ABOUT THIS EXERCISE: Look through the entries below and report every line that has "Somma".
╭─ INFORMATION
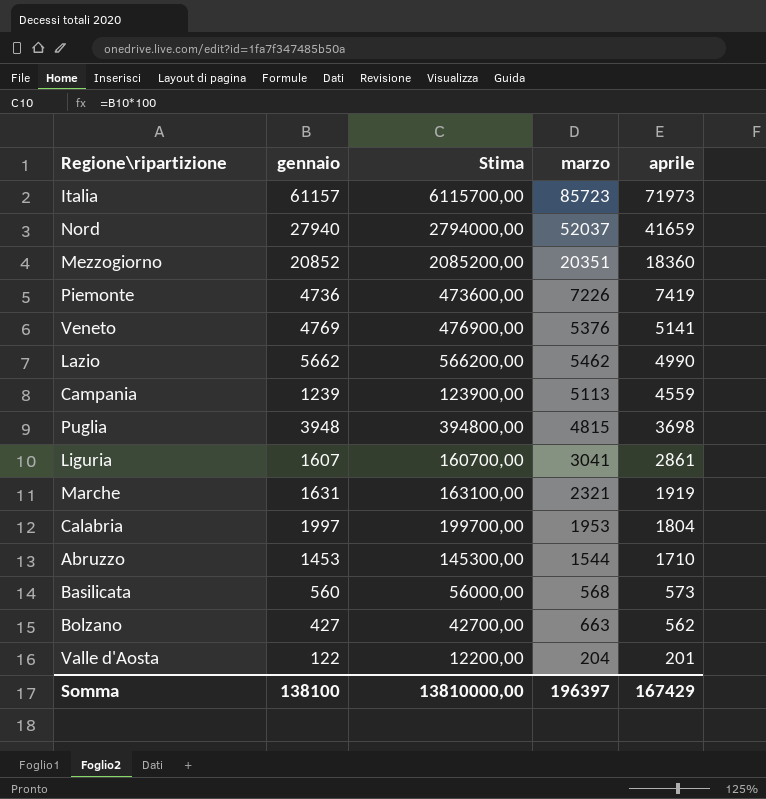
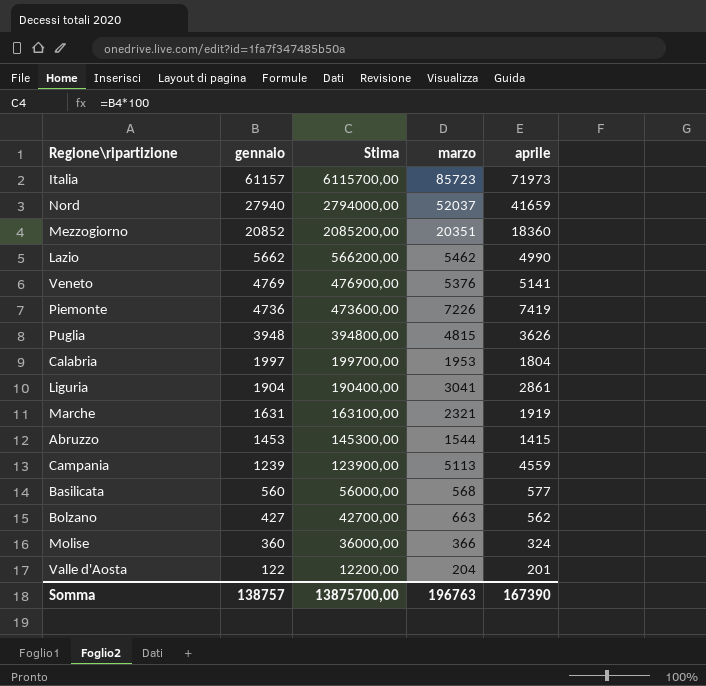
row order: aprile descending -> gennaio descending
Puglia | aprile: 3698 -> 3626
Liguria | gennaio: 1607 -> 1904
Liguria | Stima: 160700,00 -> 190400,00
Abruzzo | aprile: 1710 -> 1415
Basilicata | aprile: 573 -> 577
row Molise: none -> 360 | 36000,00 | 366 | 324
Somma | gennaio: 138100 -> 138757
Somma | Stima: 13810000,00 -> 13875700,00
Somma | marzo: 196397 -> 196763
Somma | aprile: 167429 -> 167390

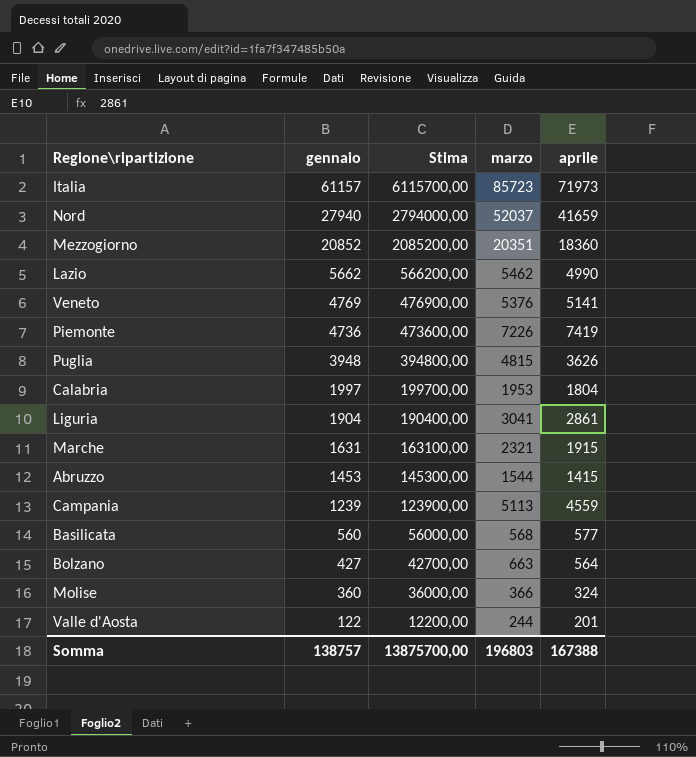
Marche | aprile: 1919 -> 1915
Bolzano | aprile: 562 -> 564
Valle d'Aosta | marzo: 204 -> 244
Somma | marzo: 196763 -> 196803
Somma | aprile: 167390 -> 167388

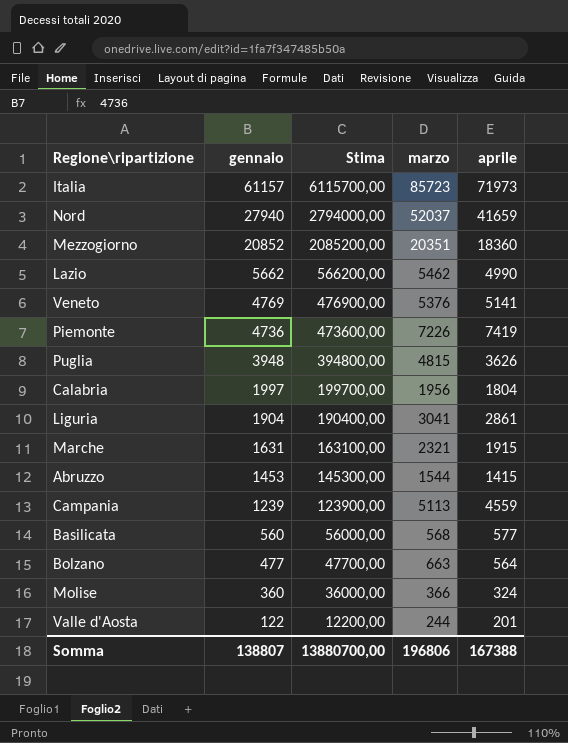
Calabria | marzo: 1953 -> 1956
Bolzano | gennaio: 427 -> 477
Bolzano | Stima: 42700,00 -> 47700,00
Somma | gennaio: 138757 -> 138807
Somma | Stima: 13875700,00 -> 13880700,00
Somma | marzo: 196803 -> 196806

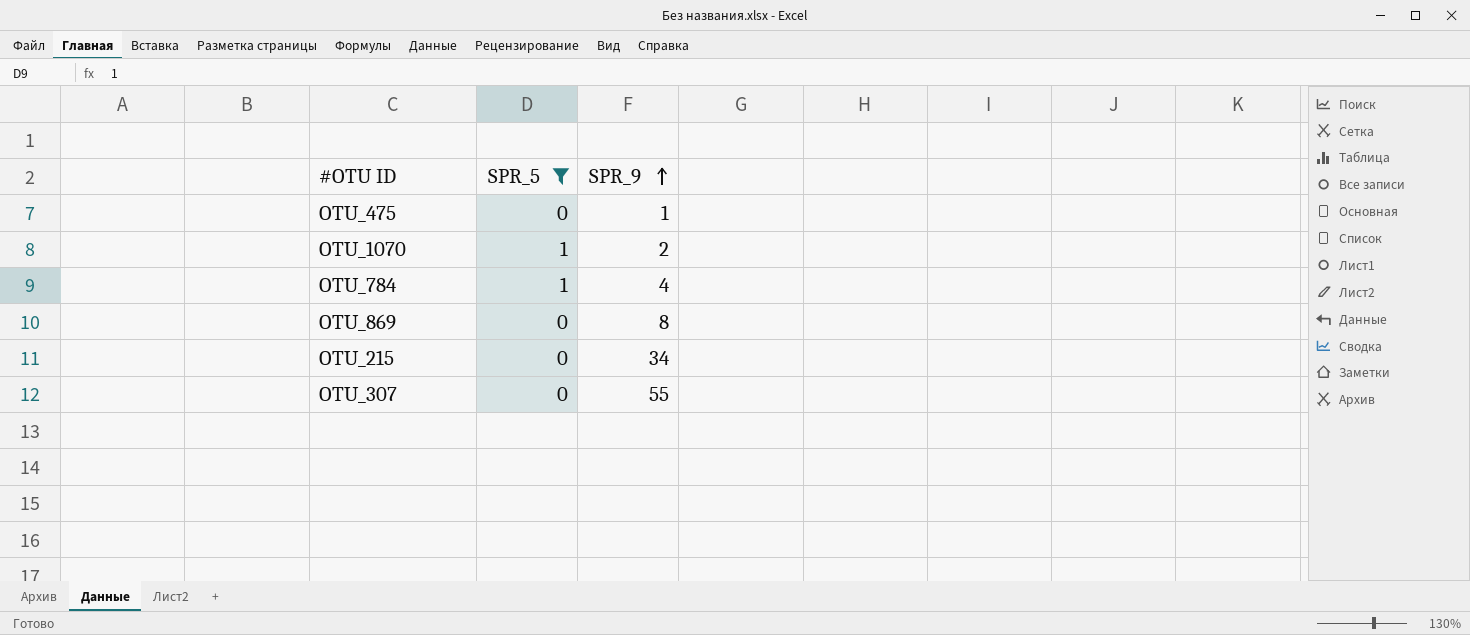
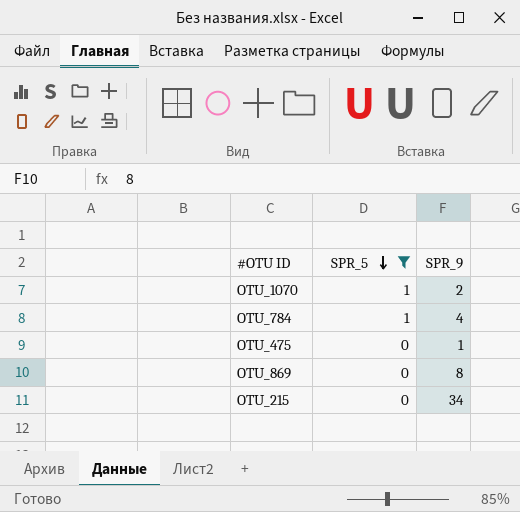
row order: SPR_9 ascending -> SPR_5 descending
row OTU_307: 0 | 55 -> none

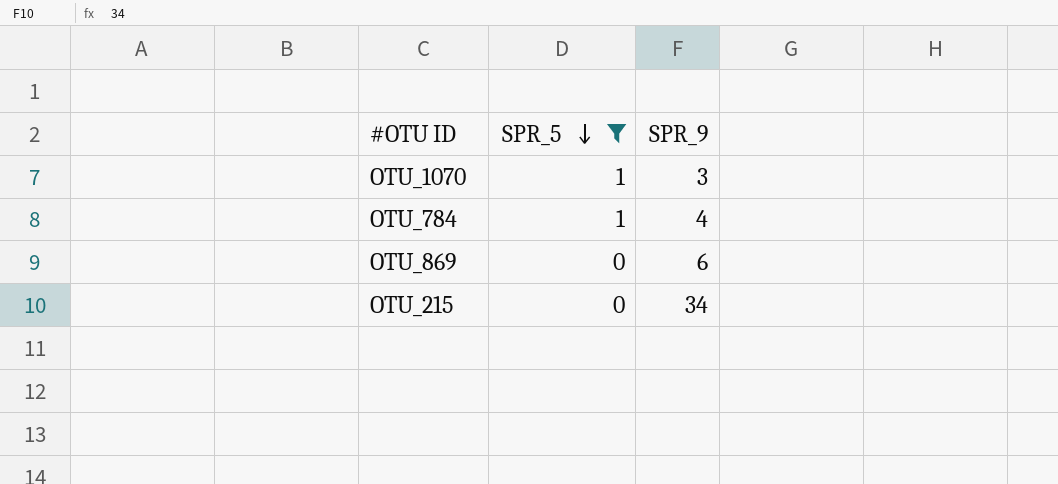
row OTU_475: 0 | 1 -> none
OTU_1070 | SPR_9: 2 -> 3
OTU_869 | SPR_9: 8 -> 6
╰─
EXERCISE OUTPUT:
Somma | gennaio: 138100 -> 138757
Somma | Stima: 13810000,00 -> 13875700,00
Somma | marzo: 196397 -> 196763
Somma | aprile: 167429 -> 167390
Somma | marzo: 196763 -> 196803
Somma | aprile: 167390 -> 167388
Somma | gennaio: 138757 -> 138807
Somma | Stima: 13875700,00 -> 13880700,00
Somma | marzo: 196803 -> 196806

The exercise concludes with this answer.